Code used to sanity-check data: plotting raw and written files, calculating various statistics

In [1]:
stored_jhf_hr_path = "/home/idies/workspace/turbulence-ceph-staging/sciserver-turbulence/stsabl2048high/stsabl2048high.zarr"
raw_jhf_hr_0_path = "/home/idies/workspace/turbulence-ceph-staging/ncar-jhf/hr/jhf.000.nc"
raw_jhf_hr_1_path = "/home/idies/workspace/turbulence-ceph-staging/ncar-jhf/hr/jhf.001.nc"
raw_jhf_hr_104_path = "/home/idies/workspace/turbulence-ceph-staging/ncar-jhf/hr/jhf.104.nc"

In [2]:
import zarr
import xarray as xr
import numpy as np

jhf_hr_zarr = zarr.open(stored_jhf_hr_path)
jhf_hr_netcdf_t0 = xr.open_dataset(raw_jhf_hr_0_path)
jhf_hr_netcdf_t1 = xr.open_dataset(raw_jhf_hr_1_path)
jhf_hr_netcdf_t104 = xr.open_dataset(raw_jhf_hr_104_path)

In [3]:
stored_jhf_lr_path = "/home/idies/workspace/turbulence-ceph-staging/sciserver-turbulence/stsabl2048low/stsabl2048low.zarr"
raw_jhf_lr_0_path = "/home/idies/workspace/turbulence-ceph-staging/ncar-jhf/lr/jhf.000.nc"
raw_jhf_lr_1_path = "/home/idies/workspace/turbulence-ceph-staging/ncar-jhf/lr/jhf.001.nc"
raw_jhf_lr_19_path = "/home/idies/workspace/turbulence-ceph-staging/ncar-jhf/lr/jhf.019.nc"

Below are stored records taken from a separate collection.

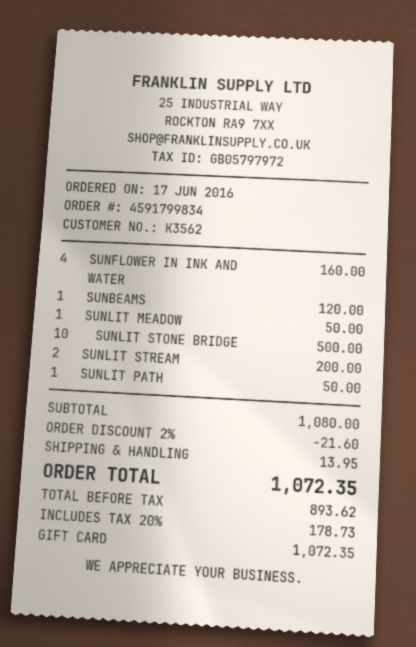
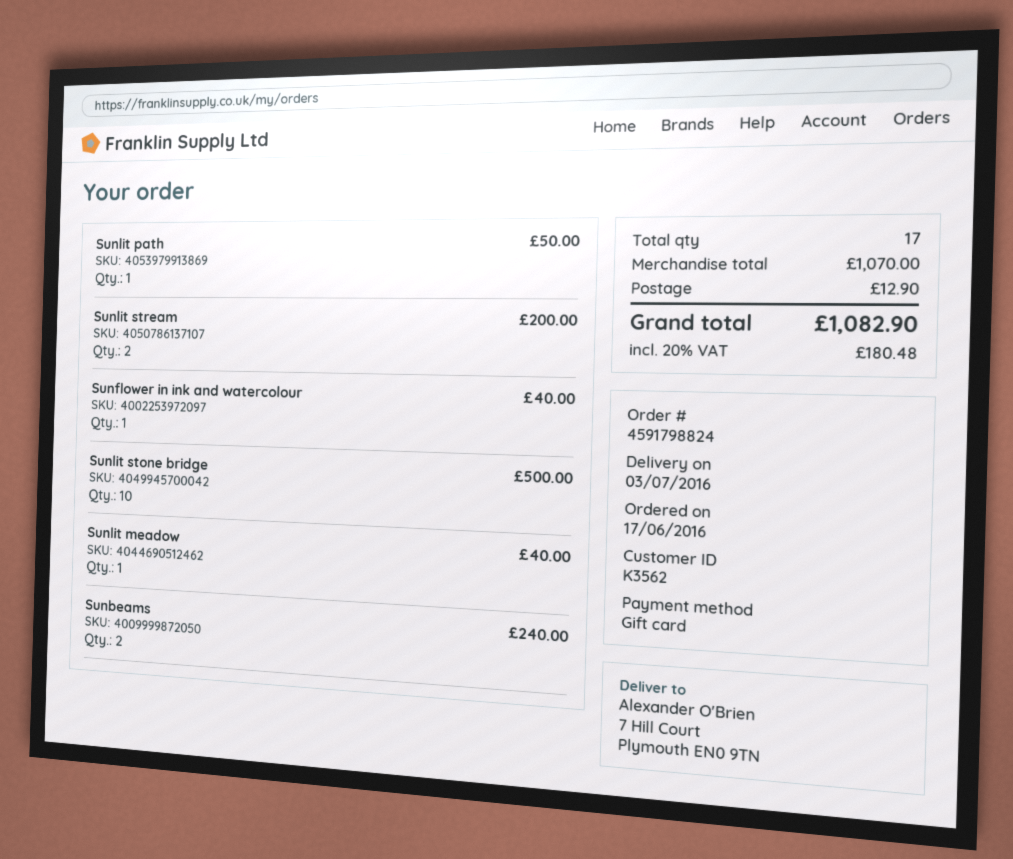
order number: 4591799834 -> 4591798824
SUNFLOWER IN INK AND WATER: 4 for 160.00 -> 1 for 40.00
SUNBEAMS: 1 for 120.00 -> 2 for 240.00
SUNLIT MEADOW: 1 for 50.00 -> 1 for 40.00
subtotal: 1080.00 -> 1070.00
discount: 2% = 21.60 -> none
shipping: 13.95 -> 12.90
tax: 20% = 178.73 -> 20% = 180.48
total: 1072.35 -> 1082.90

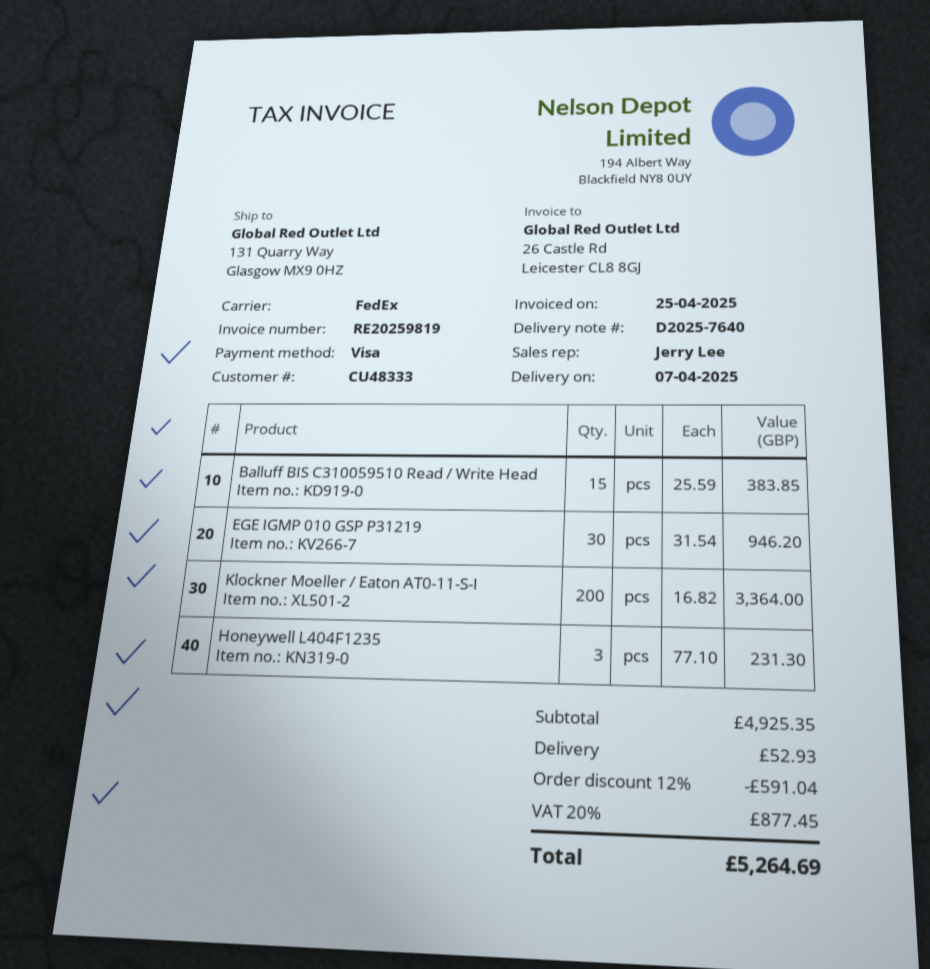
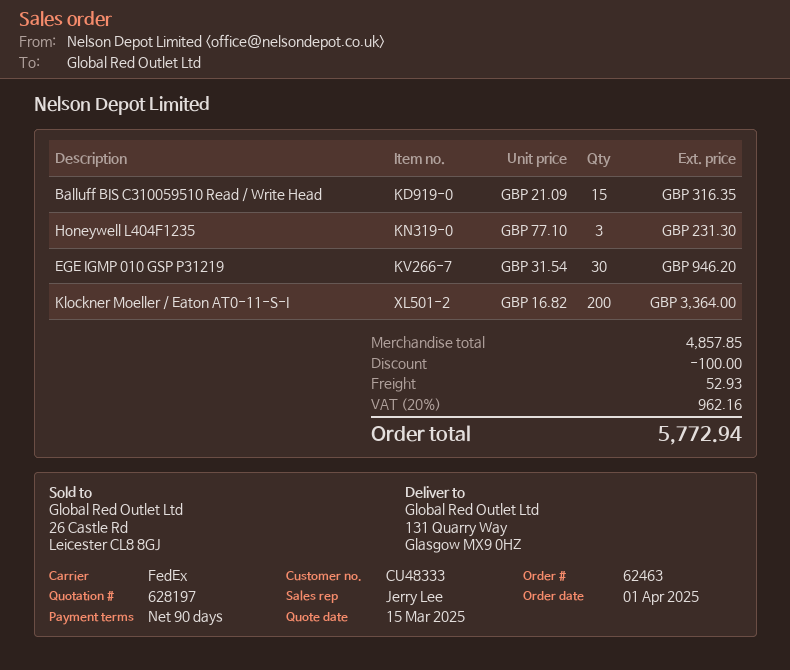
Balluff BIS C310059510 Read / Write Head: 15 x 25.59 = 383.85 -> 15 x 21.09 = 316.35
subtotal: 4925.35 -> 4857.85
discount: 591.04 -> 100.00
tax: 20% = 877.45 -> 20% = 962.16
total: 5264.69 -> 5772.94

jhf_lr_zarr = zarr.open(stored_jhf_lr_path)
jhf_lr_netcdf_t0 = xr.open_dataset(raw_jhf_lr_0_path)
jhf_lr_netcdf_t1 = xr.open_dataset(raw_jhf_lr_1_path)
jhf_lr_netcdf_t19 = xr.open_dataset(raw_jhf_lr_19_path)

<font color="cyan">

# Remember, data is saved in `nnz-nny-nnx`
    
    
</font>

# Quick-Verify Correctness of data

1. Check if `data == 0`

2. Pick one $64^3$ chunk and compare it to raw NetCDF

### High-Rate

#### `zarr.info`

In [None]:
jhf_hr_zarr

In [None]:
jhf_hr_zarr['energy'].info

In [None]:
jhf_hr_zarr['velocity'].info

In [None]:
jhf_hr_zarr.info

#### Indexing, Compare to 0

In [None]:
print("Checking whether field all zeros - True is bad!")

for t in range(105):
    print("t=", t, " - ", np.all(jhf_hr_zarr['temperature'][t,:64,:64,:64,0] == 0))

#### Comparing Real Values

In [None]:
jhf_hr_zarr['temperature'][0,:10,0,0,0]

In [None]:
jhf_lr_zarr['temperature'][0,:10,0,0,0]

In [None]:
jhf_hr_zarr['temperature'][1,:10,0,0,0]

In [10]:
for t in range(93, 105):
    zarr_comparison_data = jhf_hr_zarr['temperature'][t,:64,:64,:64,0]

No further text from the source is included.